Don’t forget to think in terms of qualitative and quantitative feedback. Logical types are rarely swayed by raw opinion—but are often putty when confronted by hard data in the form of surveys or well-researched reports.  A handful of customer interviews—especially if presented in audio format (forgo the video—it’s rarely worth the effort and it is far easier to get customers to consent to recording a phone conversation)—can be extremely effective in swaying the Stubborn.

Once again: don’t skip a step! Make sure to dissect the research you conduct with your core team—and go out of your way to encourage spirited and energetic dialog. Don’t simply review the report and store the binder on the high shelf never to be reviewed again. (I have lost count of the orgs we have worked with that repeat the same basic exercise every few years without ever pausing to consider the-last-time-we-did-this. One Mortar client provided us with a catalog of four reports, each of which were commissioned by a previous marketing leader, and each of which studied essentially the same issue. They all reached broadly similar conclusions too. It appeared that no one had actually read the darn things).

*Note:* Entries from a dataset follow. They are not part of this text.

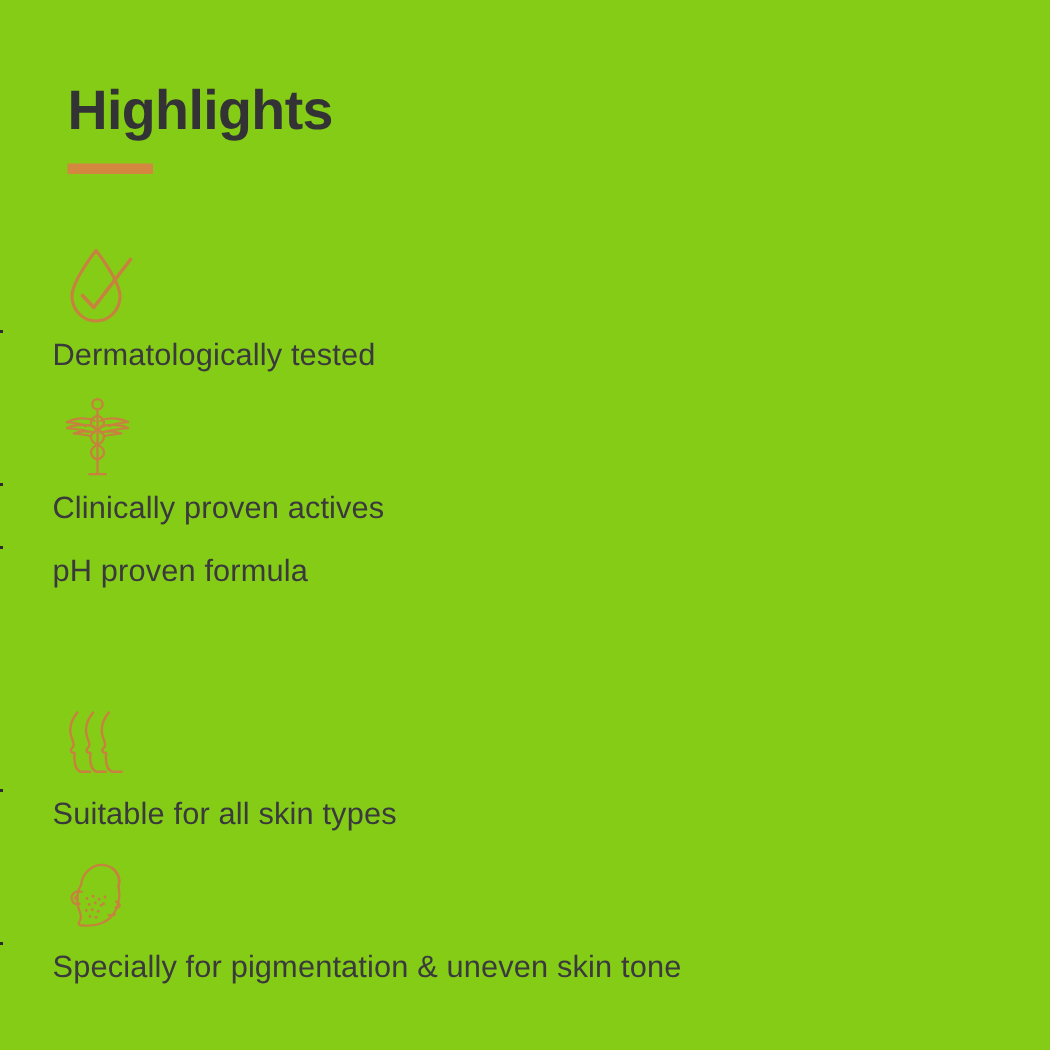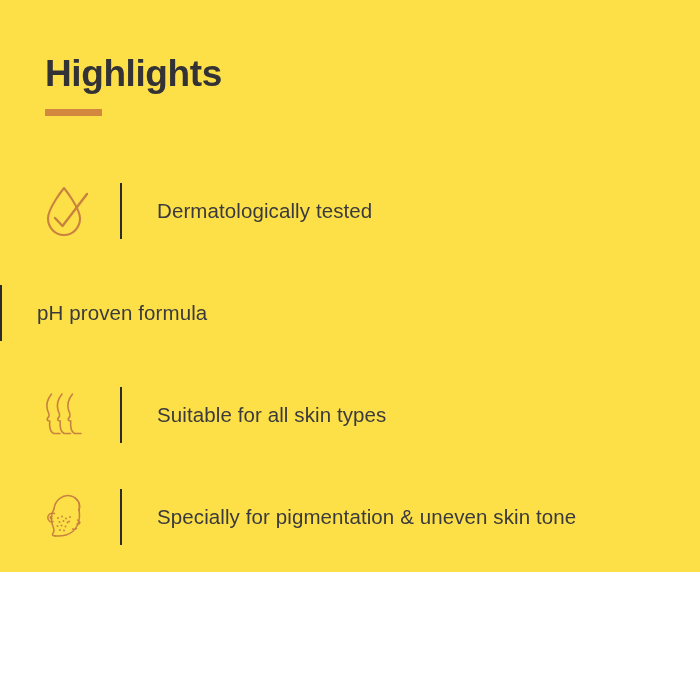--- a/index.html
+++ b/index.html
@@ -16,8 +16,8 @@
   .page {
     position: relative;
     width: 700px;
-    height: 572px;
-    background: #fde047;
+    height: 700px;
+    background: #84cc16;
     box-sizing: border-box;
   }
 

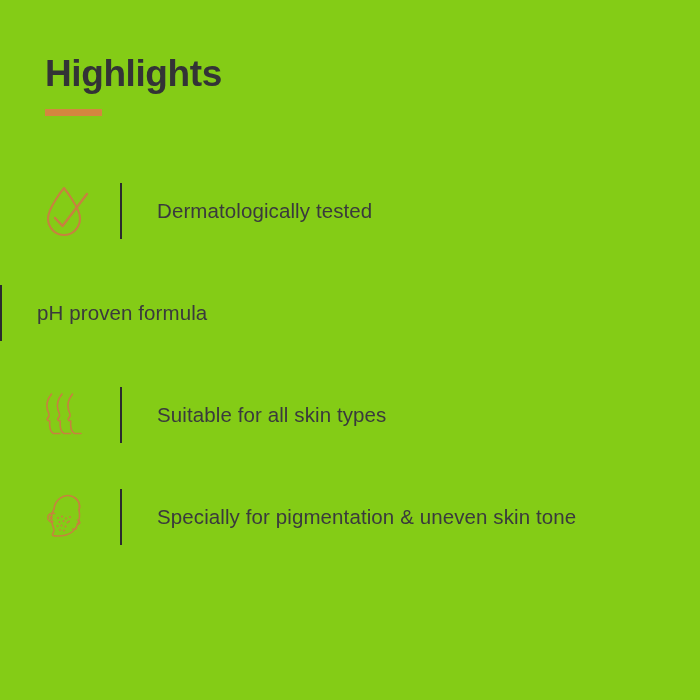--- a/index.html
+++ b/index.html
@@ -54,8 +54,8 @@
   .row {
     position: relative;
     display: flex;
-    align-items: center;
     height: 102px;
+    flex-direction: column;
   }
   .icon-cell {
     width: 120px;

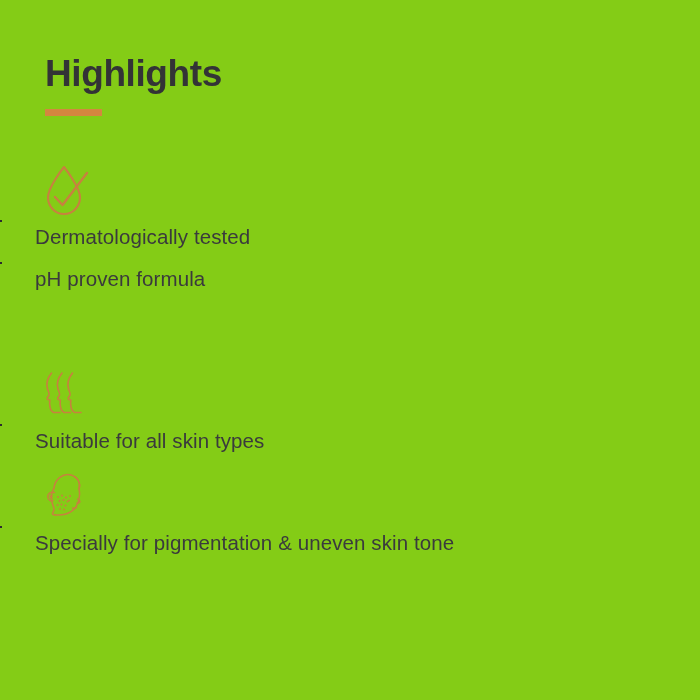--- a/index.html
+++ b/index.html
@@ -110,6 +110,31 @@
       <div class="row-label">Dermatologically tested</div>
     </div>
 
+    <div class="row">
+      <div class="icon-cell">
+        <svg width="58" height="60" viewBox="0 0 58 60" fill="none">
+          <g stroke="#c8813f" stroke-width="1.5" stroke-linecap="round" stroke-linejoin="round" fill="none">
+            <circle cx="29" cy="7.5" r="3.4"></circle>
+            <line x1="29" y1="11.5" x2="29" y2="54"></line>
+
+            <path d="M27 18.5 C22 16 14 16.5 8.5 19.5 C14 19.8 18 20.5 21 22"></path>
+            <path d="M27 22.5 C22 20.5 13.5 21 8.5 23.5 C14 23.8 19 24.5 22.5 25.6"></path>
+            <path d="M27 26.5 C23 25.3 17 25.6 13 27 C17.5 27.4 21.5 28 24.5 28.8"></path>
+
+            <path d="M31 18.5 C36 16 44 16.5 49.5 19.5 C44 19.8 40 20.5 37 22"></path>
+            <path d="M31 22.5 C36 20.5 44.5 21 49.5 23.5 C44 23.8 39 24.5 35.5 25.6"></path>
+            <path d="M31 26.5 C35 25.3 41 25.6 45 27 C40.5 27.4 36.5 28 33.5 28.8"></path>
+
+            <path d="M29 15 C23.5 17 23 22 29 24.5 C35 27 34.5 32 29 34.5 C23.5 37 23 42 29 44.5"></path>
+            <path d="M29 15 C34.5 17 35 22 29 24.5 C23 27 23.5 32 29 34.5 C34.5 37 35 42 29 44.5"></path>
+
+            <line x1="23.5" y1="54" x2="34.5" y2="54"></line>
+          </g>
+        </svg>
+      </div>
+      <div class="divider"></div>
+      <div class="row-label">Clinically proven actives</div>
+    </div>
 
     <div class="row">
       <div class="divider"></div>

Strive for simple. There are indeed a small handful of brand architecture models to consider. Consider them all. But remember the lesson of attempting to wrestle an octopus into a string bag: it’s easier if you cut the legs off.  The simpler the answer the better. Simple is easy to understand. Simple is easier to communicate. Simple is easier to manage. Simple costs less. Simple stands the test of time. But simple is often not 100% possible. This is an organization-wide challenge after all, so pragmatic considerations can not always be avoided. Still, strive for simple, your colleagues will thank you.

Roll-out with a long-term plan. When we gathered the Mortar team to discuss what we had learned from our long careers in brand organization, one of the first things to rise to the top was the need to communicate the importance of how you communicate a new brand structure and how easy it is to bugger it up.

Brands don’t always take kindly to change. And the teams that are impacted will often grumble—unless you paint a motivating picture of the future that this new structure makes possible. And then ladder in how excited management is about the new direction. How the industry has been waiting for you to come to your senses and the new opportunities the changes will unlock. How you plan to watch over the rearranged family to ensure it is headed in the right direction and how you will handle unanticipated revisions. How much easier everyone’s job will be now and in the future. How bonuses will be tied to this change. And that we all need to get our act together because we are launching this new idea in a 30 days. A strong, confident, well thought through roll-out is essential for any organizational change.

So be sure to discuss the plan in detail with those that matter—and have plenty of ammo for those on the front-line of change.

We wouldn’t have our careers without the need to communicate about change constantly. Driving the new is the cross we chose when we got into Marketing.  But never forget people are hard-wired to hate the new.

Remember that as you start your next day: for most ideas from Marketing are TROUBLE writ large.